■ Exercise objective ■
The records below must be repeated exactly, but without their pictures.

■ Provided entries ■
········

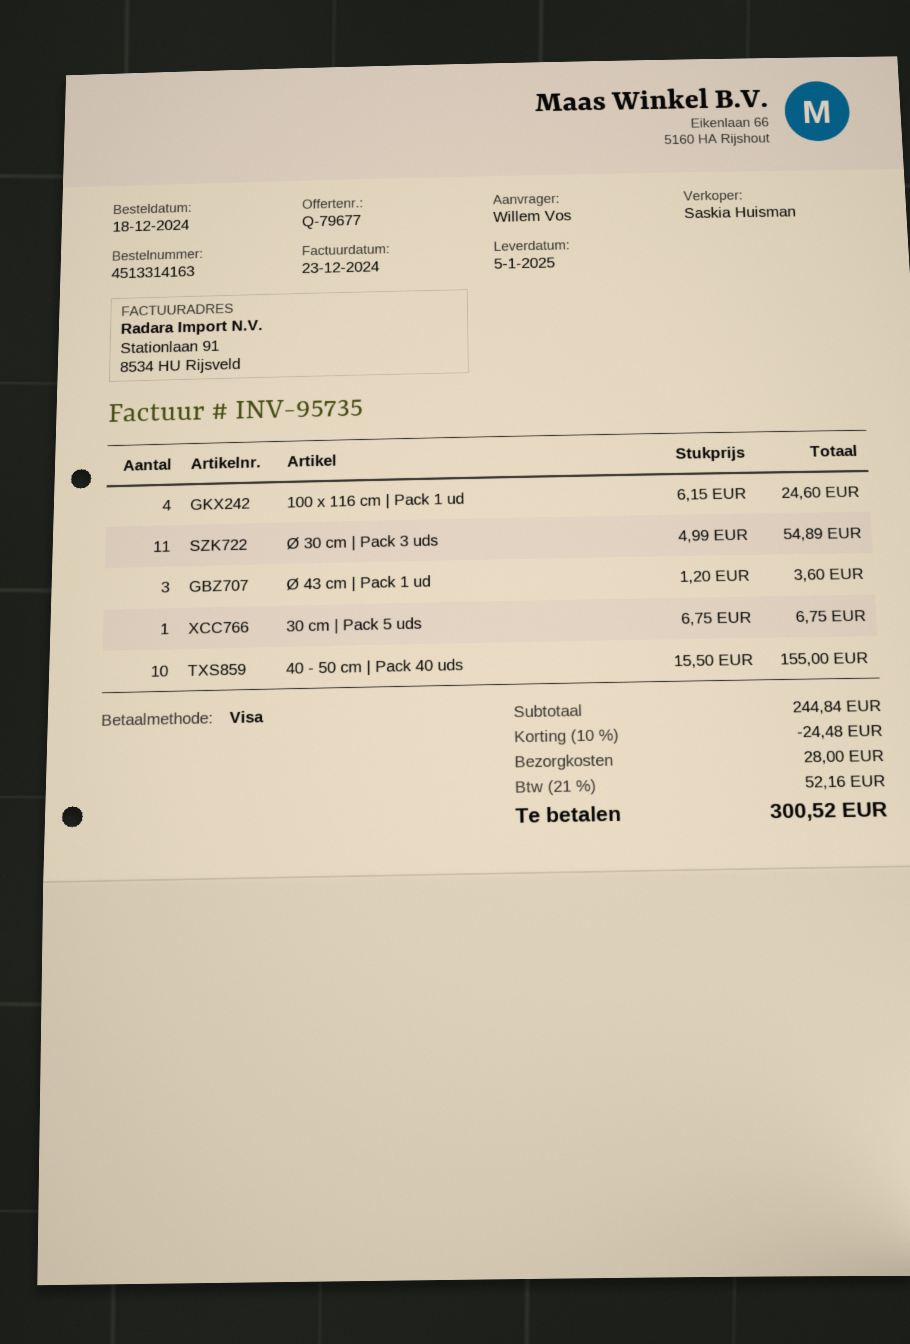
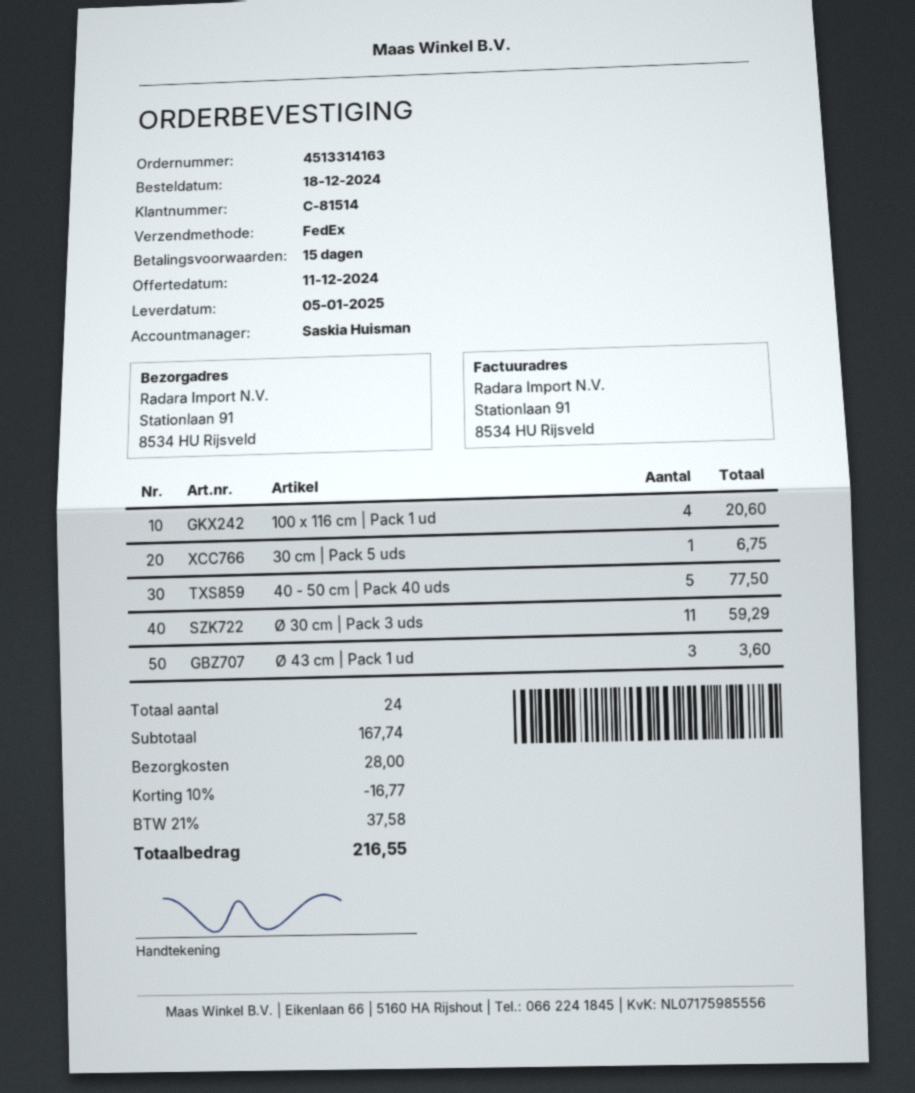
100 x 116 cm | Pack 1 ud: 4 for 24.60 -> 4 for 20.60
Ø 30 cm | Pack 3 uds: 11 for 54.89 -> 11 for 59.29
40 - 50 cm | Pack 40 uds: 10 for 155.00 -> 5 for 77.50
subtotal: 244.84 -> 167.74
discount: 10% = 24.48 -> 10% = 16.77
tax: 21% = 52.16 -> 21% = 37.58
total: 300.52 -> 216.55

········

■ Answer ■
100 x 116 cm | Pack 1 ud: 4 for 24.60 -> 4 for 20.60
Ø 30 cm | Pack 3 uds: 11 for 54.89 -> 11 for 59.29
40 - 50 cm | Pack 40 uds: 10 for 155.00 -> 5 for 77.50
subtotal: 244.84 -> 167.74
discount: 10% = 24.48 -> 10% = 16.77
tax: 21% = 52.16 -> 21% = 37.58
total: 300.52 -> 216.55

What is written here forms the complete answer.